From this graph, we learn that it gets worse when we divide our buckets further. When x = 70, 80 and 90, we will not even solve the problem before 2000 episodes. This results correct our previous thoughts and it means that as we have over-numbered states, we manually complicate the problem and as a result, we need more episodes to gradually reach every states and update the state reward, or our experience. This takes us further to see what is the minimal numbers of states required for mountain car to learn and solve this problem. We adjust our buckets, or x from 2 to 10, and have the following result:

It is not hard to see that we get the best performance at around buckets = 8 by 8 and 9 by 9.

Conclusion

In general, we need more episodes to solve mountain car problem than cartpole. After experimenting, we have some intuition of why mountain car needs more episodes.

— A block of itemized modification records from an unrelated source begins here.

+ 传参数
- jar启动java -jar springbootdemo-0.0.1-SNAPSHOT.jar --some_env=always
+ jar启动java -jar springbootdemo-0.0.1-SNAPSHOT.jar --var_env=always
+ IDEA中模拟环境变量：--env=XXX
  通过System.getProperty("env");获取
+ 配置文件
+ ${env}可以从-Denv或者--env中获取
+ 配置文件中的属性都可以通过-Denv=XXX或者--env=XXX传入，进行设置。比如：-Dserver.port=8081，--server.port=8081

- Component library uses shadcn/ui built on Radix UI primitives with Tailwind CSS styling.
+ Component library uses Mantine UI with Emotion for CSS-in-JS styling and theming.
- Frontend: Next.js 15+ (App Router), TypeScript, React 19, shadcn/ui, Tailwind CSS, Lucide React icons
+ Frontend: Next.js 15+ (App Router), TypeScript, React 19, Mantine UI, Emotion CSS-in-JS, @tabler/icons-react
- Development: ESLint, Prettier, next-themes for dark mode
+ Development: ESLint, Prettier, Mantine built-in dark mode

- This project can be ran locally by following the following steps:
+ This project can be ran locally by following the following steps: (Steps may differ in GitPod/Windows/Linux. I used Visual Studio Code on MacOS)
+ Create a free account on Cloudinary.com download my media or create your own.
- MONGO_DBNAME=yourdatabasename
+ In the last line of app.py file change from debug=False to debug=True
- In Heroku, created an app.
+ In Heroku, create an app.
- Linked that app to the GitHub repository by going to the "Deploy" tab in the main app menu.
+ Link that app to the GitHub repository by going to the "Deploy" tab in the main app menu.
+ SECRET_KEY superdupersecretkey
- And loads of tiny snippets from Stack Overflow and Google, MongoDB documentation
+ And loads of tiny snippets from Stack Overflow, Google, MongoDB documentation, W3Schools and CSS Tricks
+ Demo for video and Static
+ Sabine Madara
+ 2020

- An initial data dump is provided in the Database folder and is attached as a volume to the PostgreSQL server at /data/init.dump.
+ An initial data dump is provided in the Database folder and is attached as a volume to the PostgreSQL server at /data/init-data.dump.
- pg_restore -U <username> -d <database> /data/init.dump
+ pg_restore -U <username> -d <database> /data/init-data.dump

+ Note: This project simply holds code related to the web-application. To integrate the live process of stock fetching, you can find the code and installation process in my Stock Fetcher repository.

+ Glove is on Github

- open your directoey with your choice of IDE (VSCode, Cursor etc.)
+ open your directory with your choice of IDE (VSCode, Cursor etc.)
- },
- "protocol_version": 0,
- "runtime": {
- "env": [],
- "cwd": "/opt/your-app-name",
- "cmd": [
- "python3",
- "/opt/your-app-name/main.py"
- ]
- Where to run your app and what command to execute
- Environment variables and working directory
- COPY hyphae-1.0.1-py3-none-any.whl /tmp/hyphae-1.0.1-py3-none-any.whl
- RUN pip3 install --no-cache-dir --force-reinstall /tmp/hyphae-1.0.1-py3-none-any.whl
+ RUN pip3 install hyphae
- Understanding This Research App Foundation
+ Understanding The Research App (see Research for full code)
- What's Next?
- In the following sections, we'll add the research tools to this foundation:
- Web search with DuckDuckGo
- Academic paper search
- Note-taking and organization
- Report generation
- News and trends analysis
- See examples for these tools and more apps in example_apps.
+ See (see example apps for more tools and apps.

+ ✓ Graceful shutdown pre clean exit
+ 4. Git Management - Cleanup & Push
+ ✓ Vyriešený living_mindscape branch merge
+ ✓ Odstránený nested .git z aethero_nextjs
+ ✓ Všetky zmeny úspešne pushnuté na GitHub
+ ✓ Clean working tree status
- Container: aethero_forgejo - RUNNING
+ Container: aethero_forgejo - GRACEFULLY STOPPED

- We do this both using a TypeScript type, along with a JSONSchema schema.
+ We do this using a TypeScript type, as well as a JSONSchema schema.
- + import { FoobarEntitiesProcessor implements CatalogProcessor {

We need to blindly explore before we have an positive reward(reach the top) to know that we are doing right. The expenses for getting to the top for the first time is high. The more we have some positive feedback, the better we learn.

After finding the best hyperparameters, we can conclude that, firstly for simple problems with relatively robust environment, we don’t need to keep explore the environment much once we get the job done. Second, even though we did not strictly test at what rate we should learn after we reach some episodes, but around 0.6 or 0.4 could be a good starting point if you have absolutely no idea which number you should pick. Third, we realize we cannot conclude much about ada-divisor from our methods because it appears the performance varies for each experiments. Lastly, we learn that for this particular problem, the best number of buckets is 9 by 9.